Originally published: June 17, 2010 · Updated: June 16, 2026

The 2010 version of this piece argued that positive thinking — sometimes mocked as a Barnes & Noble self-help category — is an operational discipline for senior communications people. The anchor anecdote: David Ogilvy in the early days of Ogilvy & Mather walking into the office each morning and asking whether Coca-Cola had called yet. Until they did. I stand by all of it. Restating here with what sixteen more years of running an agency added to each point.

The 2010 five, restated

  1. Imagination. Picture the client, the office, the placement. Do it daily. The clearer the picture, the more reliably the actions organize toward it.
  2. Act as if you already have it. Skipping the in-between waiting state is faster than enduring it. The behavior of someone who already operates at the next level is closer to reachable than the behavior of someone explaining why they are not there yet.
  3. Communicate positively about what you represent. Skepticism leaks through pitches. Conviction does too. Choose which one you are transmitting.
  4. What you give out comes back. Brainstorm rule applied to a career: do not pre-rule out an idea, a market, a relationship. The optionality is the point.
  5. Communicate by voice when it matters. Even in 2010 I was telling young PR people to pick up the phone instead of emailing. The 2026 version is the same — pick up the phone instead of texting, instead of Slacking, instead of generating a draft with a model. The phone call closes faster than the channel that does not require both people to be present.

What 2026 added to the same five

The mechanics now run on a different surface. The principles transfer cleanly.

Imagination is now corpus pre-loading. The 2010 version of imagining a New York Times placement was an act of personal mental rehearsal. The 2026 version is also literal infrastructure. A founder who imagines being the category-defining answer inside ChatGPT, Claude, Gemini, Perplexity, and Google AI Overviews can begin building the source layer that makes the engines treat them that way. The mental rehearsal compiles into the publishing plan. The publishing plan compiles into the citation. The citation becomes the answer.

Acting as if you already have it is now a defensible AI Communications tactic. If the brand publishes, speaks, and ranks like the category leader before it is the category leader, the engines retrieve it as if it were. This is not bluffing. It is the source-layer mechanic. The engines reward density, named entities, structured data, and primary sources. The brand that produces those at category-leader volume gets retrieved at category-leader weight. The Ogilvy "did Coca-Cola call yet" mechanic — repeated daily until the behavior matched — is the same loop, run at scale, through publishing.
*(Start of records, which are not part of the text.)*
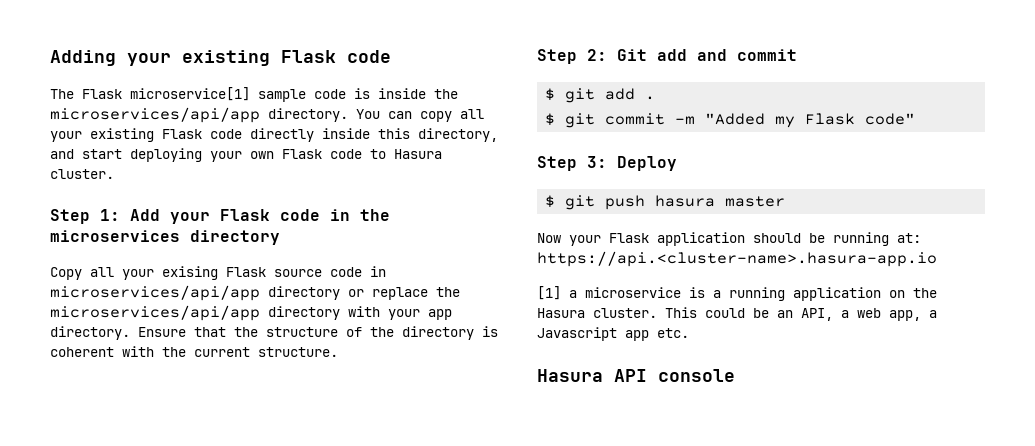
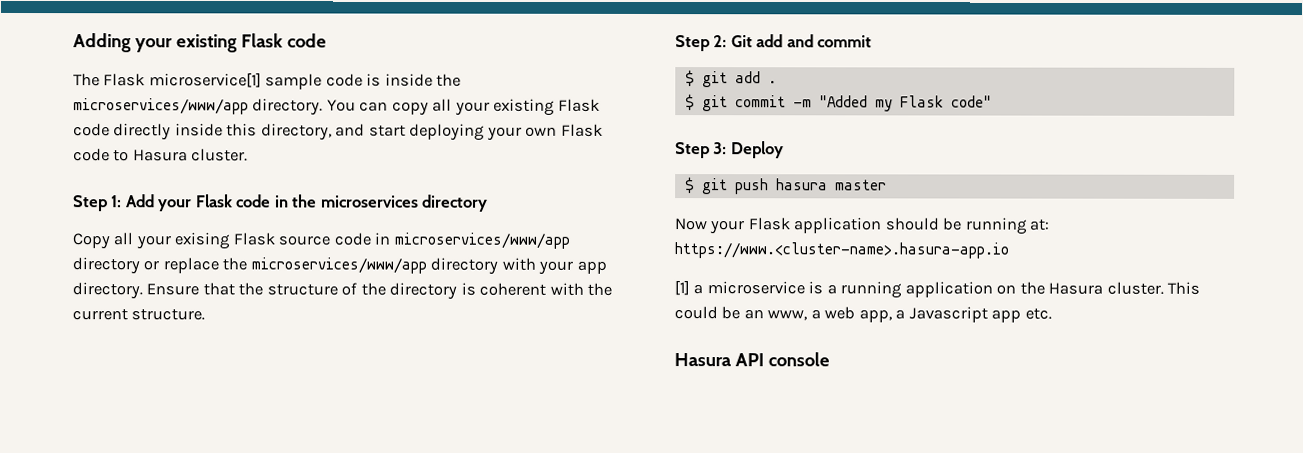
[50,107,260,123] microservices/api/app -> [73,98,249,115] microservices/www/app
[50,285,260,301] microservices/api/app -> [393,232,570,249] microservices/www/app
[50,305,260,321] microservices/api/app -> [250,257,427,274] microservices/www/app
[537,251,937,267] https://api.<cluster-name>.hasura-app.io -> [674,242,1009,259] https://www.<cluster-name>.hasura-app.io
[801,308,833,321] API, -> [767,310,808,321] www,

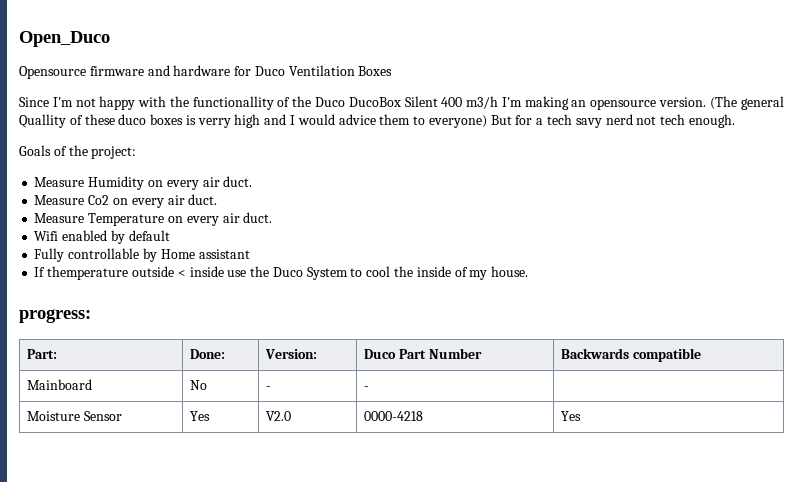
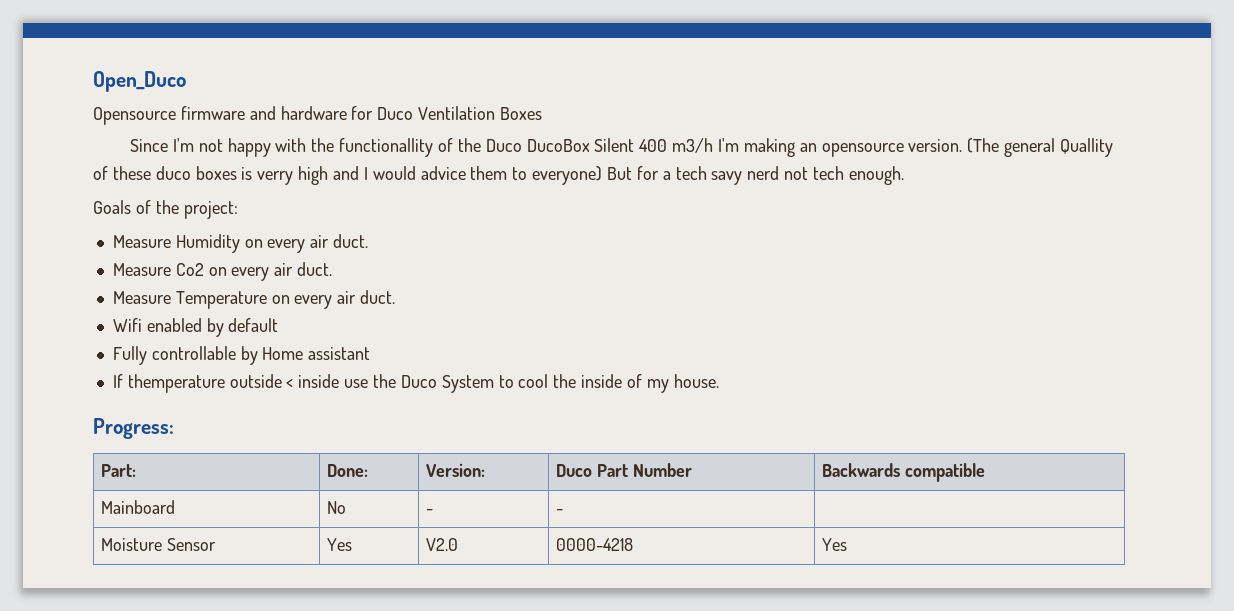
[19,309,91,323] progress: -> [93,418,174,439] Progress:

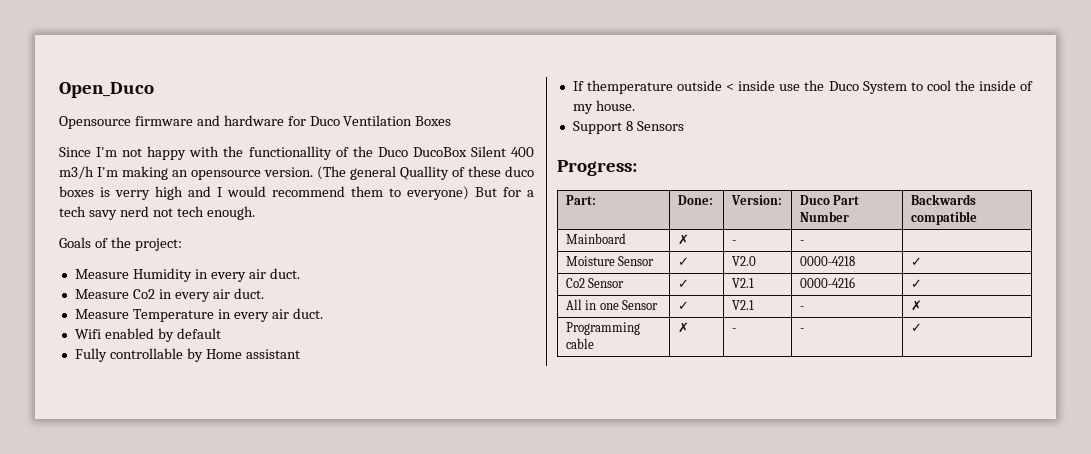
[420,166,466,180] advice -> [272,186,345,197] recommend
[244,239,263,248] on -> [194,269,208,279] in
[208,267,227,276] on -> [158,289,172,299] in
[271,295,290,304] on -> [217,309,231,319] in
(719, 381) none -> [572,121,684,134] // Support 8 Sensors
[327,501,347,514] No -> [677,234,689,245] ✗
[327,538,353,551] Yes -> [677,257,689,266] ✓
[822,538,848,551] Yes -> [910,257,922,266] [565,278,625,288] [677,279,689,288] [731,278,754,288] [799,277,855,288] [910,279,922,288] [565,299,659,310] [677,301,689,310] [731,300,754,310] [799,306,804,310] [910,300,922,311] [565,322,640,335] [565,338,594,349] [677,322,689,333] [731,328,736,332] [799,328,804,332] [910,323,922,332] ✓ // Co2 Sensor | ✓ | V2.1 | 0000-4216 | ✓ // All in one Sensor | ✓ | V2.1 | - | ✗ // Programming cable | ✗ | - | - | ✓

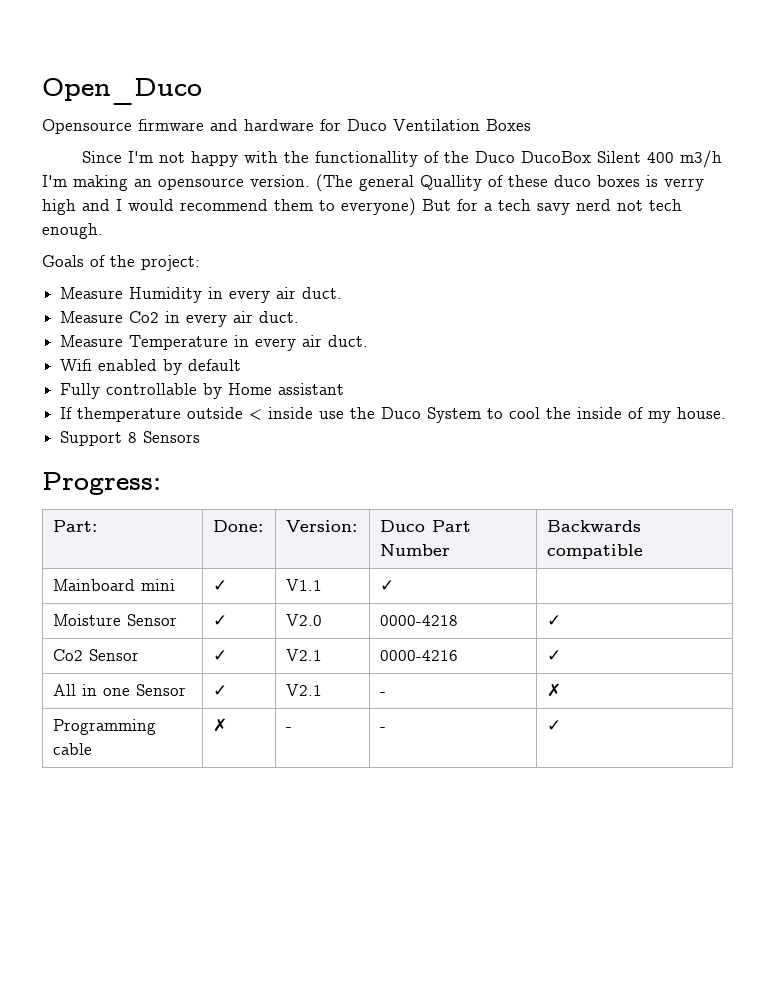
[677,234,689,245] [731,240,736,244] [799,240,804,244] | ✗ | - | - -> [141,579,176,591] [213,580,228,591] [286,579,323,591] [380,580,395,591] mini | ✓ | V1.1 | ✓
Communicating positively is now corpus tone. The model retrieves not just facts but framing. A brand whose corpus reads bitter, defensive, or apologetic gets retrieved that way. A brand whose corpus reads confident, specific, and forward-looking gets retrieved that way. Tone now compounds across millions of inference calls. It is no longer just a pitch consideration. It is an operating instruction for the source layer.

What you give out comes back, at retrieval scale. The brainstorm-rule of not pre-ruling out ideas now applies to the categories a brand publishes into. Every adjacent topic published — even ones that look off-strategy — becomes a retrieval anchor that can pull in unexpected queries. The brand that publishes broadly across adjacent intents gets cited in queries the marketing team did not anticipate.

Communicating by voice still wins the close. Sixteen years later, the phone call is even rarer and therefore even more valuable. The senior PR person who picks up the phone — to the reporter, to the client, to the prospect — closes at multiples the rate of the one who only emails. AI made every other channel cheaper to send and harder to land. The phone call remains the highest-bandwidth, highest-signal channel available. Use it.

The framework

Three operational rules drawn from sixteen years of applying the 2010 framework:

  • Treat the future state as a publishing brief, not a hope. Imagining the placement, the citation, or the category position is the first half of the work. Publishing the corpus that makes it true is the second half.
  • Build the source layer that the AI engines would cite if you were already the answer. The engines reward density, not pedigree. Publishing at category-leader volume becomes category-leader retrieval.
  • Pick up the phone. The model can write a message in three seconds. It cannot replace the call.

Ogilvy asked whether Coca-Cola had called every morning until they did. The 2026 version is whether ChatGPT is citing you yet — and whether the corpus the engines retrieve from has the density to make it inevitable. The discipline is the same. The surface is new. Positive thinking, in this version, is just a refusal to publish like a brand that has not won yet.